Bounded-context orchestration model

Type: kb/types/note.md · Status: seedling · Tags: computational-model

This is a model of the joint LLM-code system, not a model of a standalone LLM. The system being modeled includes both the symbolic code that owns state and control flow and the bounded LLM calls that perform semantic judgment. The central question is how the code side should schedule, frame, and absorb those calls when no single LLM context window can hold all relevant state.

Two observations motivate this model. First, context is the scarce resource in agent systems — the finite window of tokens the agent can attend to, with both volume and complexity costs.
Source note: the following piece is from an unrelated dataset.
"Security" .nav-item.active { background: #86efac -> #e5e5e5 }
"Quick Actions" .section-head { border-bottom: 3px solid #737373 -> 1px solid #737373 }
Second, there is reason to think that bookkeeping and semantic work have different error profiles — symbolic substrates eliminate all three sources of error for bookkeeping, while LLMs are needed only for semantic judgment. (The second argument is conjectural; the first is well-established.)

Together these imply a natural architecture: a symbolic scheduler over bounded LLM calls. This is not a restrictive design choice — any symbolic program with LLM calls is a select/call program, so the model captures the full space of such architectures.

The model

The model has two components:

a symbolic scheduler over unbounded exact state, which assembles prompts and orchestrates the workflow
bounded clean context windows for each LLM call — the expensive, stochastic operation that the architecture is designed around

The scheduler's state includes source artifacts, prior prompts, and outputs from earlier LLM calls: relevance labels, cluster summaries, extracted claims, sub-goals, partial syntheses. In practice this state may live in files, in-memory structures, databases, or a mix. The operational requirement is simple: accumulated state lives there, not in conversation history; LLM calls do judgment work and return results to code; the next prompt is assembled from stored state rather than from the model's memory of prior turns.
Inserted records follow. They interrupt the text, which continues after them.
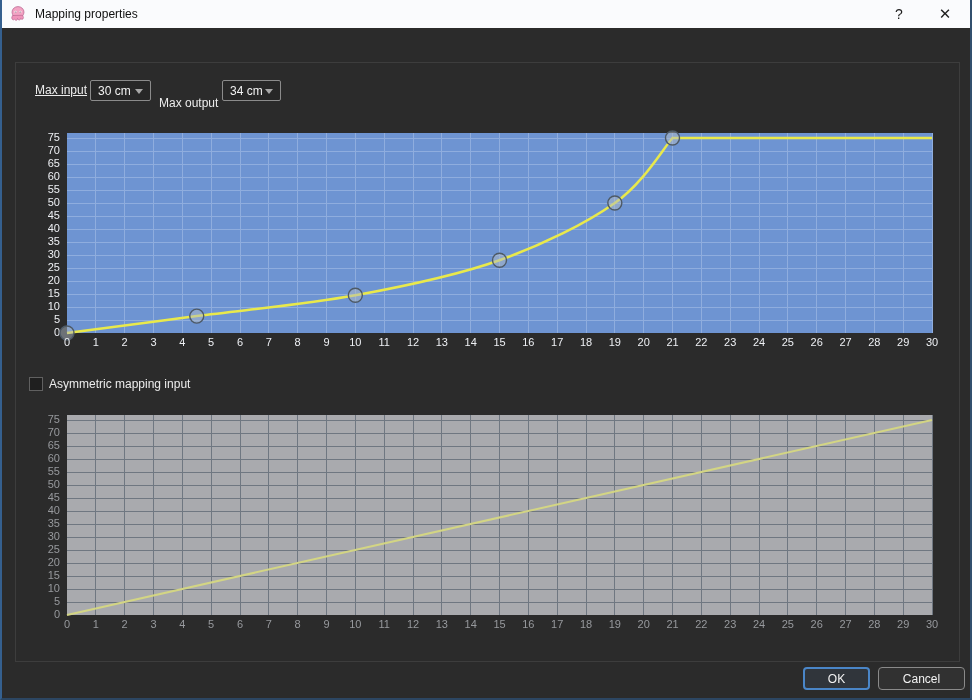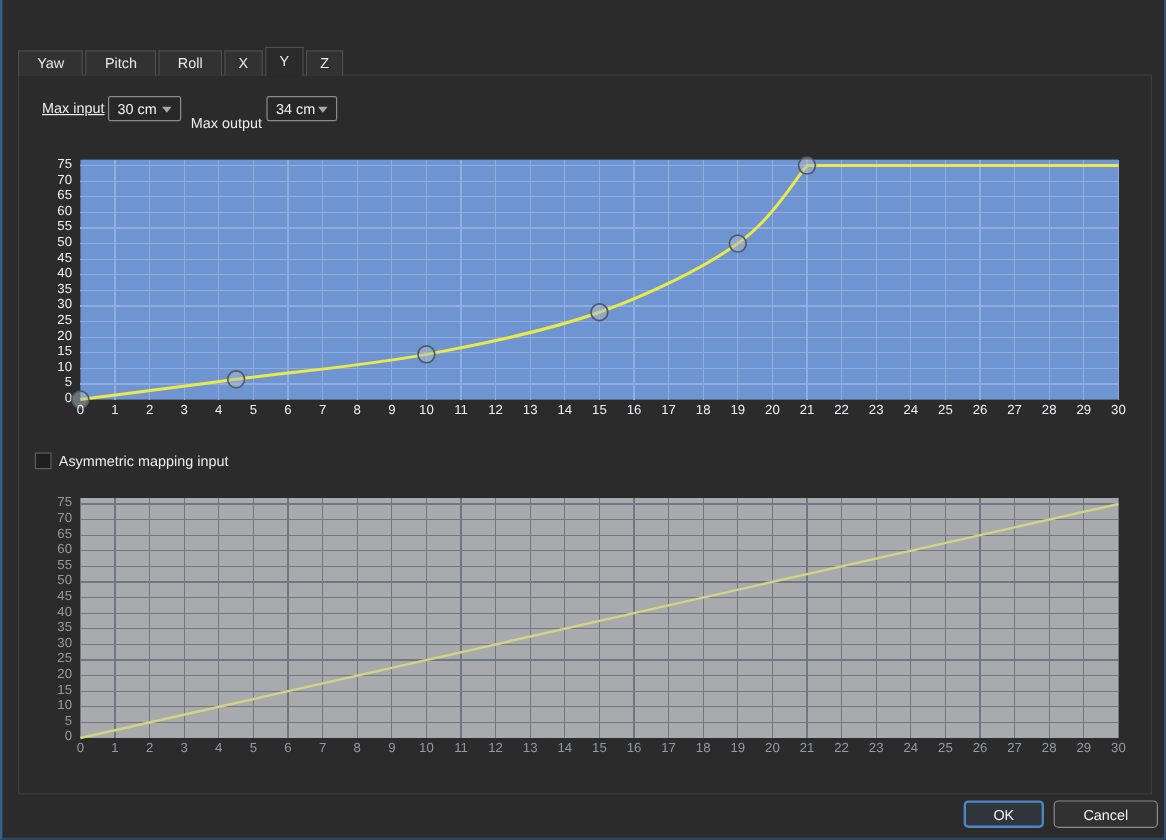"Mapping properties" div.titlebar { html: none -> <div> <svg> <ellipse></ellipse> <path></path> <circle></circle> <circle></circle> <circle></circle> <circle></circle> </svg> <span>Mapping properties</span> <div>?</div> <div>✕</div> </div> }
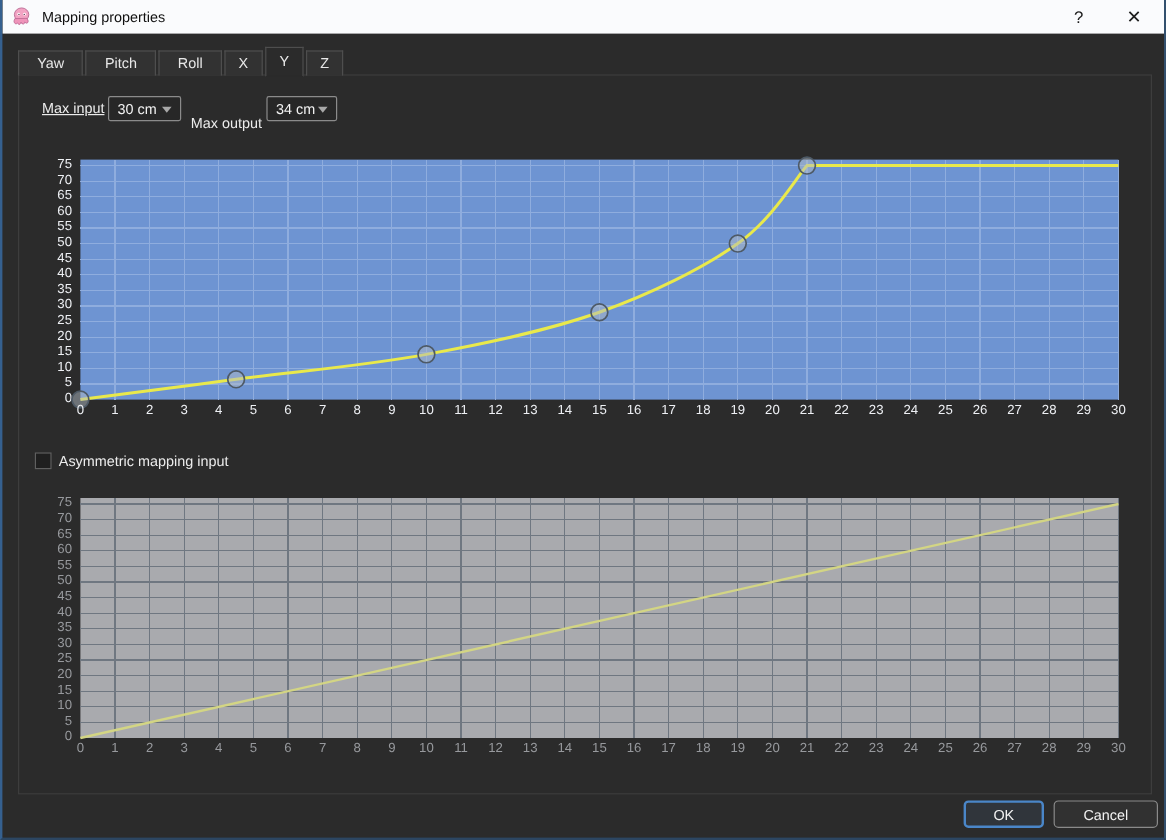"Yaw" div.tabbar { html: <div> <div>Yaw</div> <div>Pitch</div> <div>Roll</div> <div>X</div> <div>Y</div> <div>Z</div> </div> -> none }
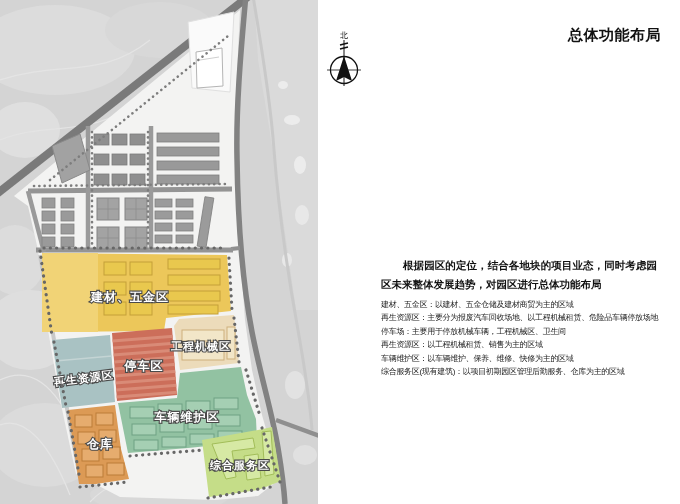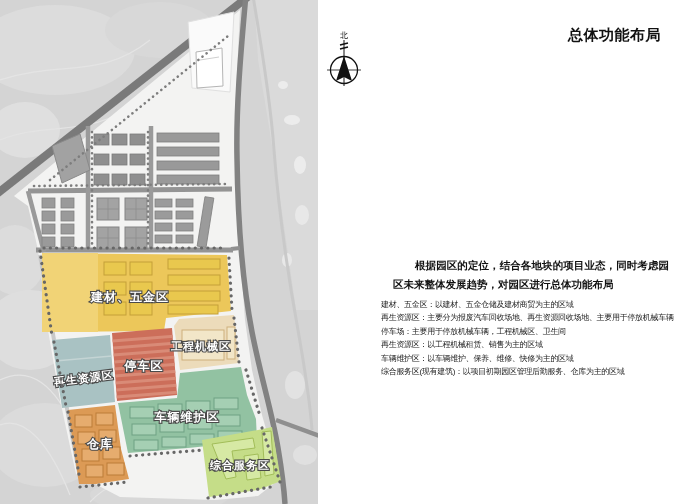"根据园区的定位，结合各地块的项目业态，同时考虑园区未来整体发展趋势，对园区进行总" .intro { margin: 0 0 4px 12px -> 0 0 4px 0 }
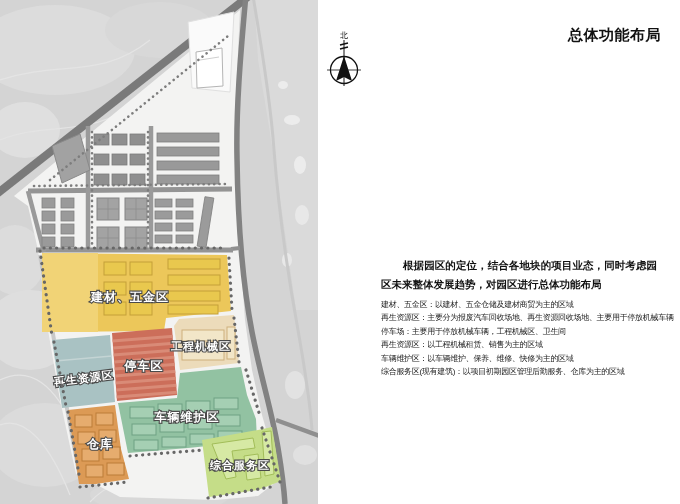"再生资源区：主要分为报废汽车回收场地、再生资源回收场地、主要用于停放机械车辆" div.item { text: 再生资源回收场地、主要用于停放机械车辆 -> 以工程机械租赁、危险品车辆停放场地 }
The model also accommodates architectures where the LLM emits a symbolic control program rather than a direct natural-language answer. That still fits as long as execution and state progression remain external to the conversation. A system that keeps bookkeeping inside an LLM conversation is a degraded variant that spends bounded context on work the symbolic scheduler handles for free.

The select/call loop

Let:

K be the scheduler's full symbolic state — source artifacts plus everything prior calls have produced
P be one complete prompt, including both the requested operation and the material selected for that call
M be the maximum effective context budget for one call
||P|| be the effective cost of complete prompt P — token count, compositional difficulty, task framing, or all three

The cost measure ||·|| is an idealized effective-cost measure over the whole prompt, not just a token count. The cost may depend on the kind of task that P describes: a synthesis prompt and a relevance-check prompt can have different effective costs even when they contain the same source material. Effective context is task-relative and complexity-relative, not a fixed model constant develops the empirical case.

The loop alternates between symbolic scheduling and bounded LLM calls. Symbolic scheduling happens outside LLM context: file listing, retrieval, sorting, prompt assembly, deduplication, state update, and cache maintenance. LLM calls are the bounded, stochastic steps that perform semantic judgment under focused prompts.
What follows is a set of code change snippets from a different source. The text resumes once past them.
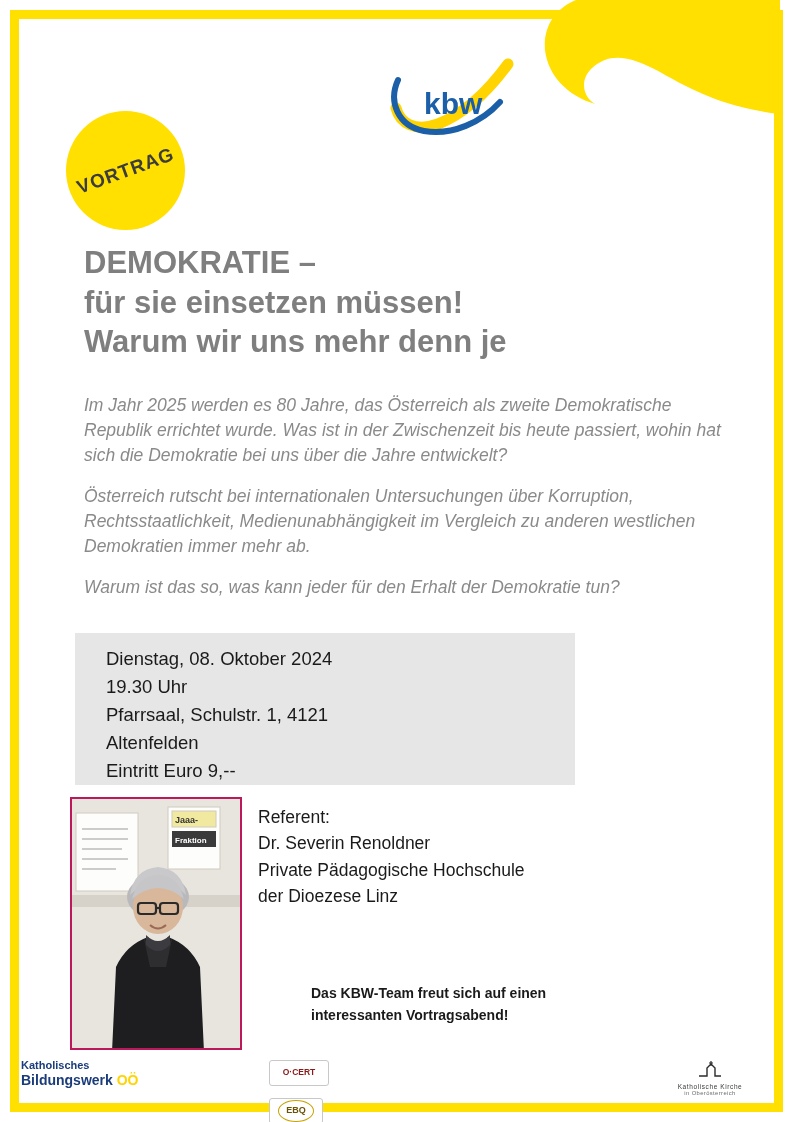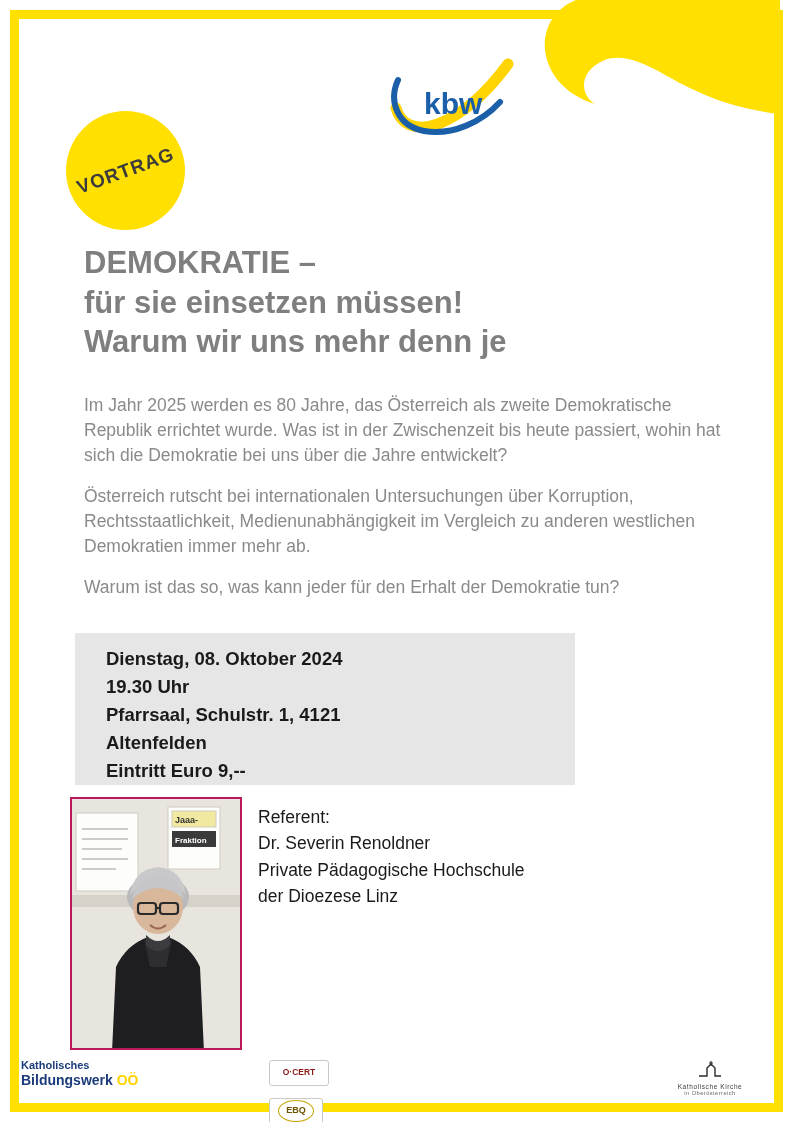"Im Jahr 2025 werden es" .body-text { font-style: none -> italic }
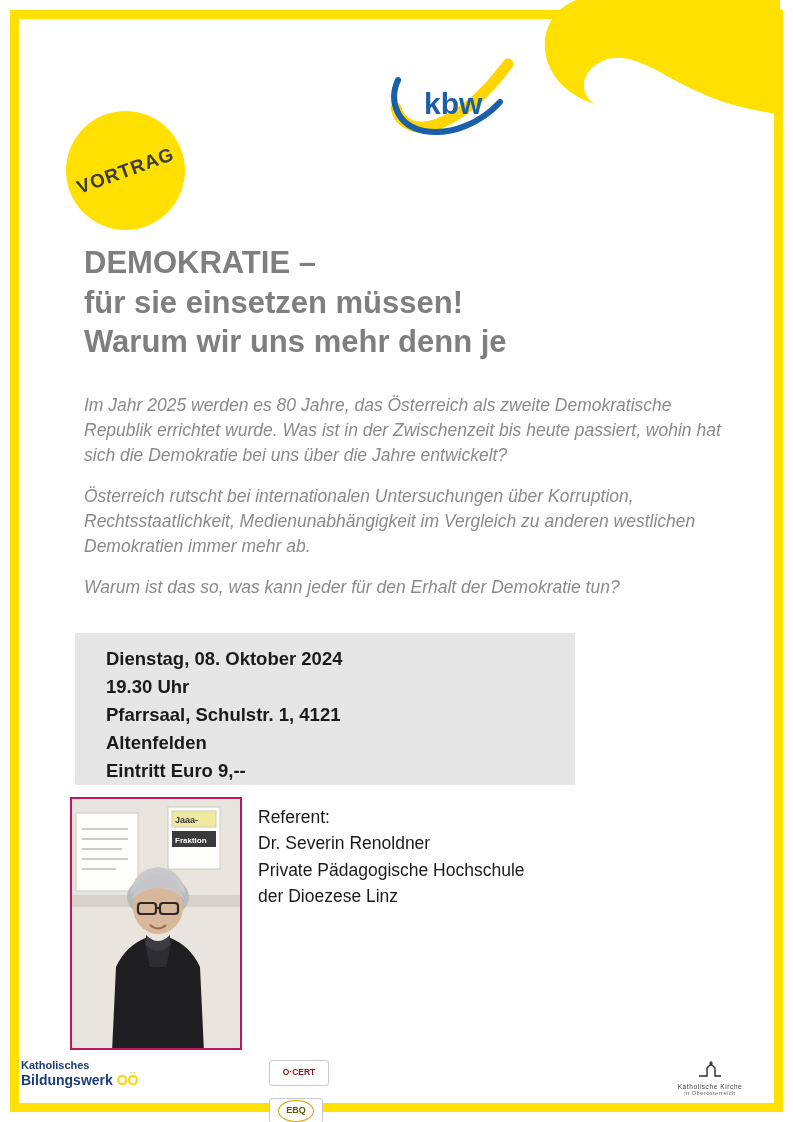"Dienstag, 08. Oktober 2024" .info-box-inner { font-weight: bold -> normal }
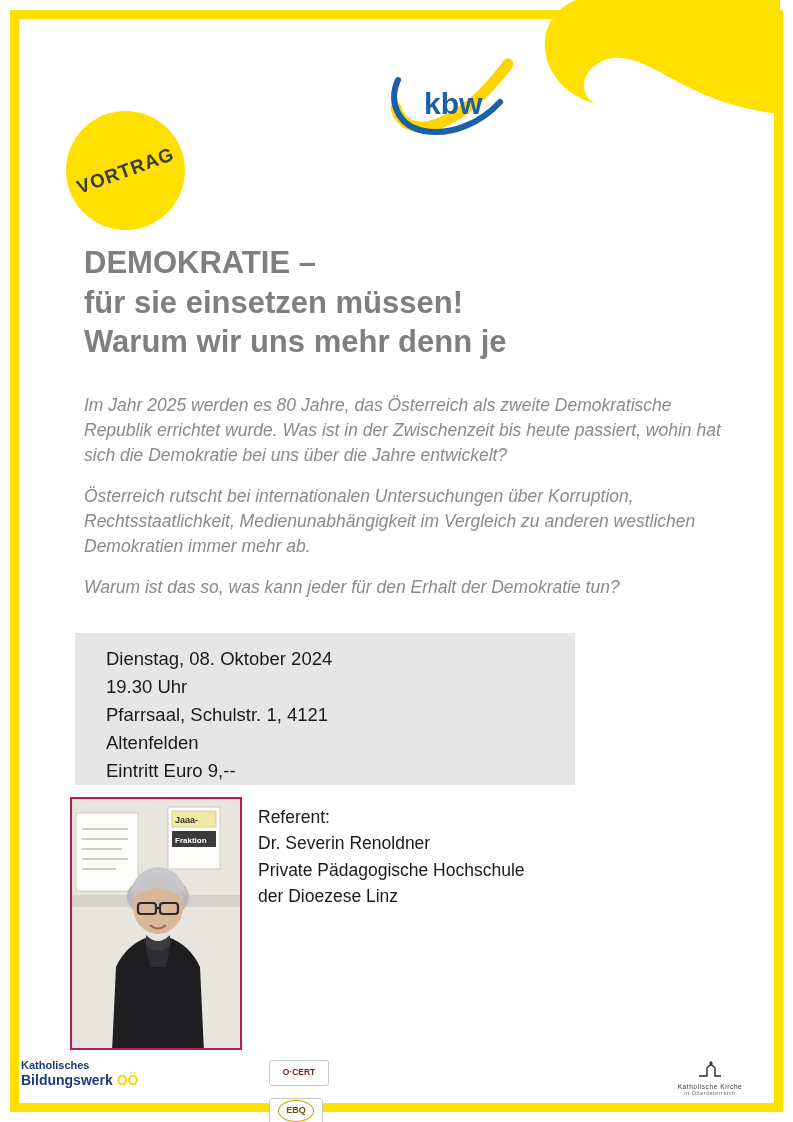"Das KBW-Team freut sich auf" div.closing { html: none -> <div> <div>Das KBW-Team freut sich auf einen</div> <div>interessanten Vortragsabend!</div> </div> }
The select function either builds a prompt P from the current state K, subject to the feasibility constraint ||P|| ≤ M, or returns None when the scheduler has no further LLM call to make. This is where the scheduling difficulty lives.

The result r is incorporated back into symbolic state as K + r. In the minimal event-sourced case this is append-only: K is the complete trace, and select recomputes any derived view from that trace. Implementations usually cache derived symbolic state, such as indexes, rankings, dependency maps, queues, phase tags, parsed fields, retry metadata, or satisfaction signals. The model treats those caches as part of explicit K, not as hidden conversation state.

Operationally:

while (P := select(K)) is not None:
    r  = call(P)
    K  = K + r

Real orchestrators routinely fan out parallel calls. Parallelism changes the scheduling problem (the scheduler must merge or arbitrate when parallel results interact), but not the core structure: prompts are still selected from K, calls still produce results, and results still return to explicit state.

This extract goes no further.